### Materials provided ###

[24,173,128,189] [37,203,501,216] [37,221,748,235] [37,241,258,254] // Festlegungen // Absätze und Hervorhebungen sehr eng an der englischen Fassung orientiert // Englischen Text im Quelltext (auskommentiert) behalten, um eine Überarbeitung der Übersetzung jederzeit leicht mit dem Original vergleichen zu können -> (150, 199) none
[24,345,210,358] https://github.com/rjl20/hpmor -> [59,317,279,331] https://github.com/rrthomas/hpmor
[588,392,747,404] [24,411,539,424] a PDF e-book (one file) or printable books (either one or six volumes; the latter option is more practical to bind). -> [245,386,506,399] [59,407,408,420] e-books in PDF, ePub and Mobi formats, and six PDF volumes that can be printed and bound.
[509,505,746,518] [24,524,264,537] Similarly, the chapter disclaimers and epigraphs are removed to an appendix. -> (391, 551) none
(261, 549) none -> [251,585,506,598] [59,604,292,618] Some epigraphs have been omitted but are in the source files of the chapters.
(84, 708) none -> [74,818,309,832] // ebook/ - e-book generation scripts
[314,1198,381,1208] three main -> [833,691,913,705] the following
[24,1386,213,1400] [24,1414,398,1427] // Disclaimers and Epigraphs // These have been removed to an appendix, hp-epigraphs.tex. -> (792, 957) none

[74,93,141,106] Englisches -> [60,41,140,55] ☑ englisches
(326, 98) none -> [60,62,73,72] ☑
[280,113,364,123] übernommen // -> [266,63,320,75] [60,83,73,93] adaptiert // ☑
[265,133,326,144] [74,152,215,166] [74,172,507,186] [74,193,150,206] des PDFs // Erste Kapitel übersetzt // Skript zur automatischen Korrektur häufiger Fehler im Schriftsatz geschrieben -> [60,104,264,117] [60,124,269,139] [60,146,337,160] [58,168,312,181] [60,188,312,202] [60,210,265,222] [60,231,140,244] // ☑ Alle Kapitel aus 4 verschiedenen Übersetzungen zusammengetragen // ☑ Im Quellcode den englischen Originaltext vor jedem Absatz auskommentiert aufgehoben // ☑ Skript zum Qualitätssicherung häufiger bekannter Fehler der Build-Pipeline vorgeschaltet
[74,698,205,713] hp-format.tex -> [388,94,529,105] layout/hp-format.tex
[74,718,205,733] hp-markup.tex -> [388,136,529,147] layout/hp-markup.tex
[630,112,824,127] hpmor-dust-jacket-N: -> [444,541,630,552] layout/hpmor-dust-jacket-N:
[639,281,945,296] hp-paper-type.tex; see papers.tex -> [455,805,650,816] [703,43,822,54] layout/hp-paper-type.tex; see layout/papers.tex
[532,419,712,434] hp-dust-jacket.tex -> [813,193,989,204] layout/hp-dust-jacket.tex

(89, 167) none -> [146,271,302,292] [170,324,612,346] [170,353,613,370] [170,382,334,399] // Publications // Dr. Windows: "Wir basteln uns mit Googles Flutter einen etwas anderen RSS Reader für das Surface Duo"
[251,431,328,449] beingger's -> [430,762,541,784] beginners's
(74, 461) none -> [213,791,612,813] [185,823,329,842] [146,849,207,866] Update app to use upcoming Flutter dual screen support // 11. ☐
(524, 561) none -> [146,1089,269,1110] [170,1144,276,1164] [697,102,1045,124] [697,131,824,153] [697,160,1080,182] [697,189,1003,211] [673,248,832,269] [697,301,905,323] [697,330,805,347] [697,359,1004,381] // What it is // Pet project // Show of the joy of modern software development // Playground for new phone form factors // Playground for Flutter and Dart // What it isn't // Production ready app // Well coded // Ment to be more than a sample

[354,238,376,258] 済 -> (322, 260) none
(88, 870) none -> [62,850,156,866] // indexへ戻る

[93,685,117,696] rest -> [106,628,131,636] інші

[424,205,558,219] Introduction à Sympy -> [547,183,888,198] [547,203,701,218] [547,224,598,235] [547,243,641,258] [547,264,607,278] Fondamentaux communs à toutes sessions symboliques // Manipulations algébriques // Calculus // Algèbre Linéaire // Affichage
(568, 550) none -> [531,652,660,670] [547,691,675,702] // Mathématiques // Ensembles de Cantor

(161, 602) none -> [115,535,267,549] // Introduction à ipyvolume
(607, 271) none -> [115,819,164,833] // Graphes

###

> Task to carry out: Taking the listing above as a whole, count the lines that include the word "jacket" and report the figure only.

> Expected output: 2